Its metrics show a financially strong company that is gaining more strength.

Cheaper than its international peers, but fair value is still between $104 to $110 (below current price).

Creative Commons image reproduced from Flickr user mustafakhayat.

I have written previously about the attractions of investing in Jack Daniels maker Brown-Forman (NYSE:BF.A) (NYSE:BF.B) in which I reviewed its fellow international peers Pernod Ricard (OTCPK:PDRDY), Remy Cointreau (OTCPK:REMYY), Davide Campari (OTCPK:DVDCY) and -- the largest of them all -- Diageo (NYSE:DEO).
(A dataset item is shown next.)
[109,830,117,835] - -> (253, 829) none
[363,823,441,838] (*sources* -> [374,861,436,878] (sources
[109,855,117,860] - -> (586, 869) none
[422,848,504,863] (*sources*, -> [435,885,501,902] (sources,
This article will return specifically to look at this last one: Diageo.

Diageo's performance was also so impressive I felt it needed an article for itself to ascertain its fair value and whether it is worth buying today.

Diageo is the largest spirits maker in the world with global brands such as Smirnoff vodka, Johnnie Walker whisky, Tanqueray gin, Baileys liqueur, Captain Morgan rum and -- a left-over from its arrival as a merger between Guinness and Grand Metropolitan -- Guinness stout. It is a massive company with massive brand appeal.
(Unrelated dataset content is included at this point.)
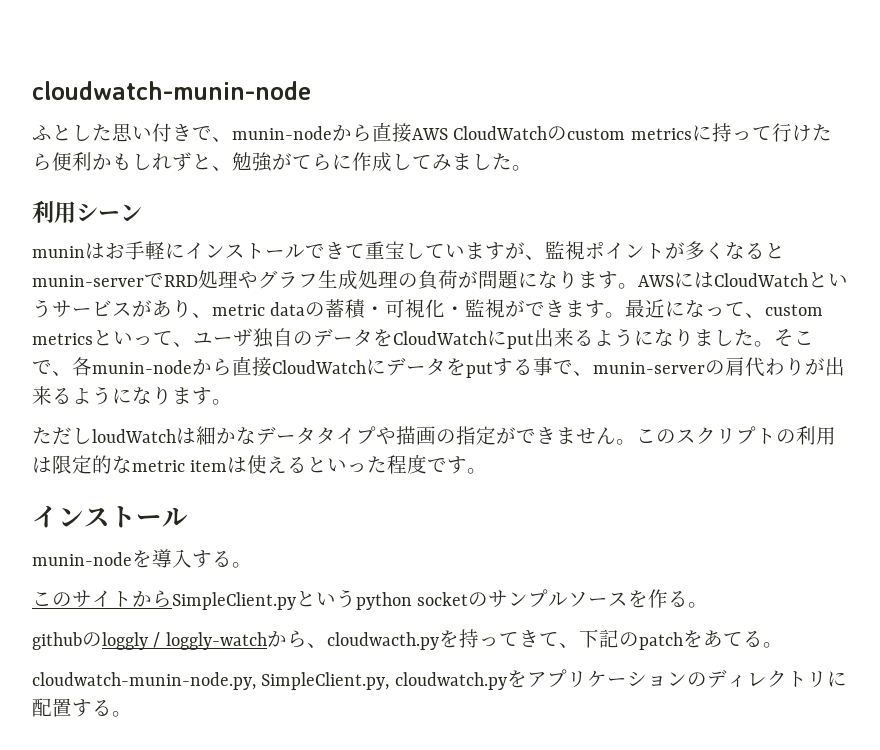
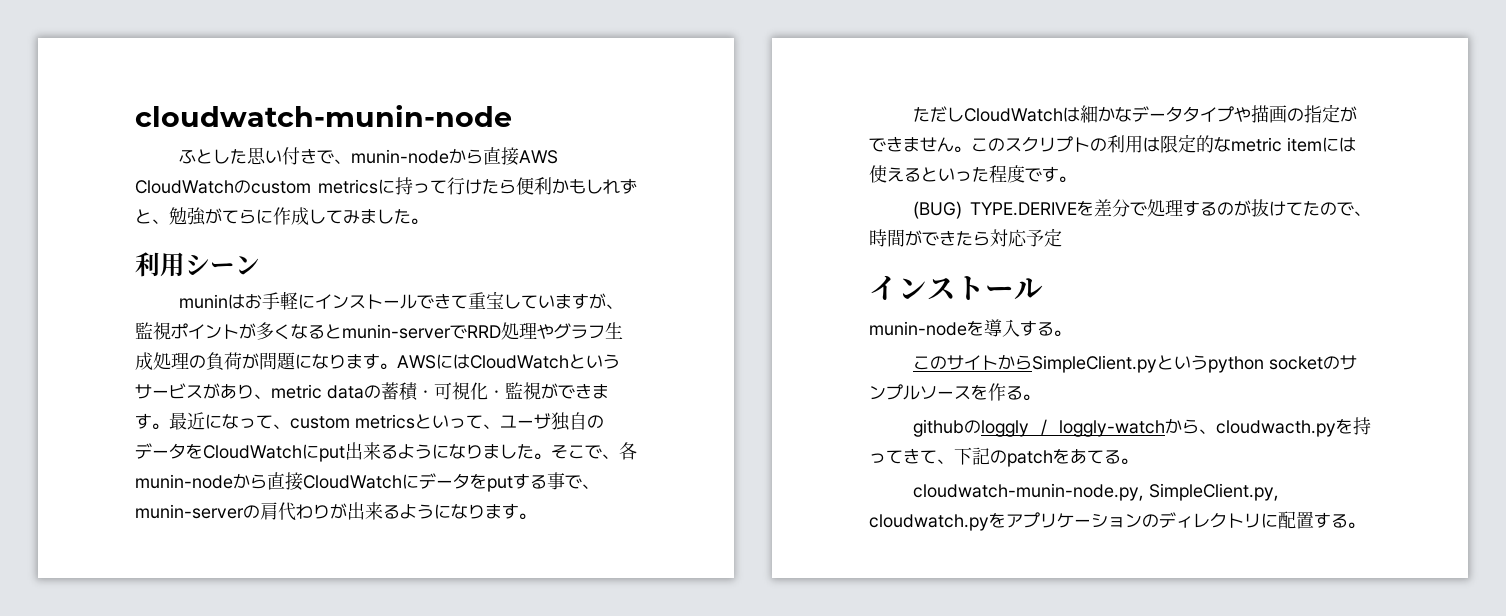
[92,429,176,443] loudWatch -> [964,108,1064,122] CloudWatch
(228, 466) none -> [1322,137,1339,152] に
(488, 471) none -> [913,199,1371,219] [869,228,1062,247] // (BUG) TYPE.DERIVEを差分で処理するのが抜けてたので、時間ができたら対応予定

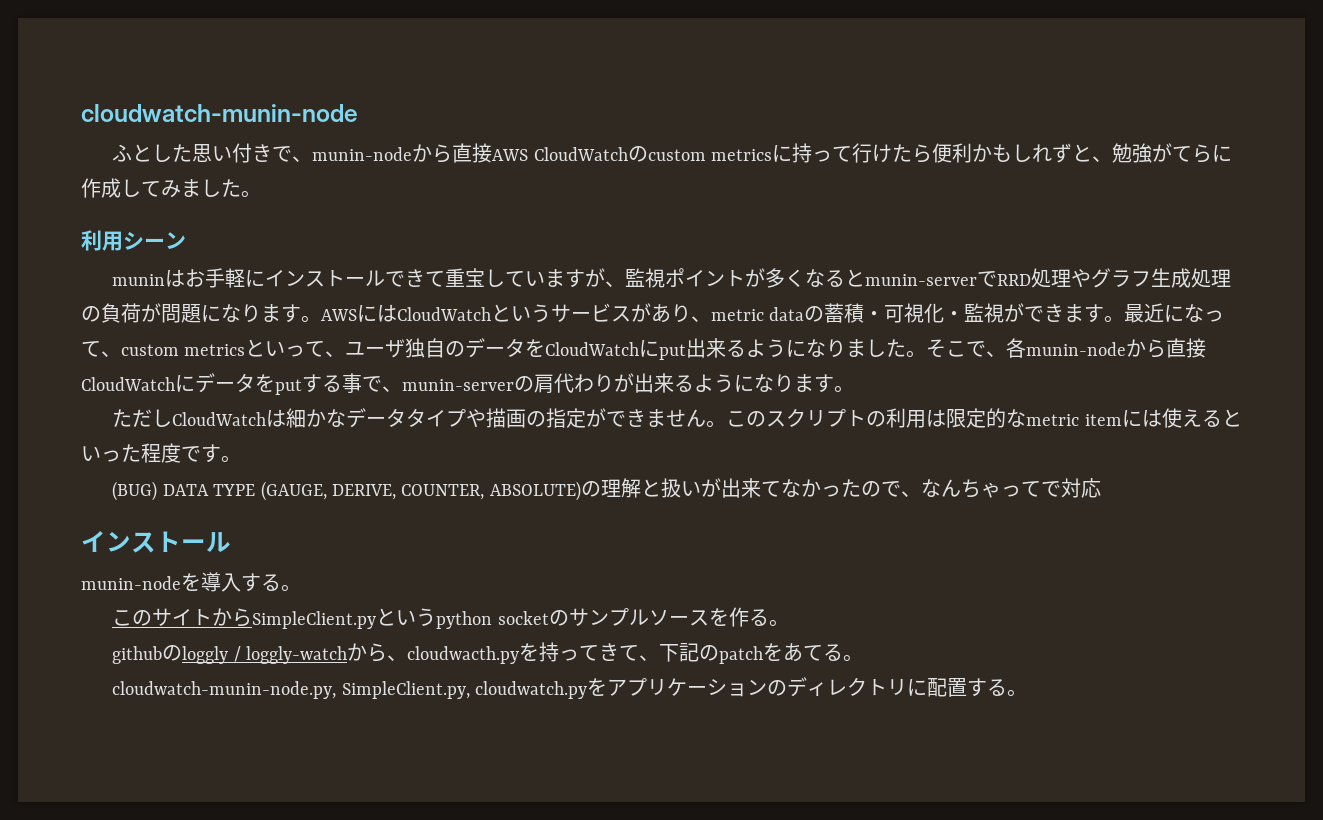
[970,199,1371,217] [869,229,990,247] TYPE.DERIVEを差分で処理するのが抜けてたので、時間ができたら -> [162,478,1061,501] DATA TYPE (GAUGE, DERIVE, COUNTER, ABSOLUTE)の理解と扱いが出来てなかったので、なんちゃってで
[1026,228,1062,247] 予定 -> (1101, 488) none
In this article, I will compare Diageo's figures to those of Pernod Ricard and Brown-Forman, as between them they represent the top three largest listed spirits makers. Doing so gives us an added benefit, as while Brown-Forman is displaying a financial performance and strength at present well ahead of its peers, Pernod Ricard is performing much more in line with the sector average.

Pressured Earnings Growth

Diageo has been struggling the last couple of years to put together further earnings growth. They have managed to produce growth in three of the last five years. In contrast, its rivals have managed growth in:

  • Brown-Forman: 4/5 years
  • Pernod Ricard: 4/5 years

Diageo has seen its EPS shrink in the last two years. In contrast, both Pernod Ricard and Brown-Forman have managed to put together some growth.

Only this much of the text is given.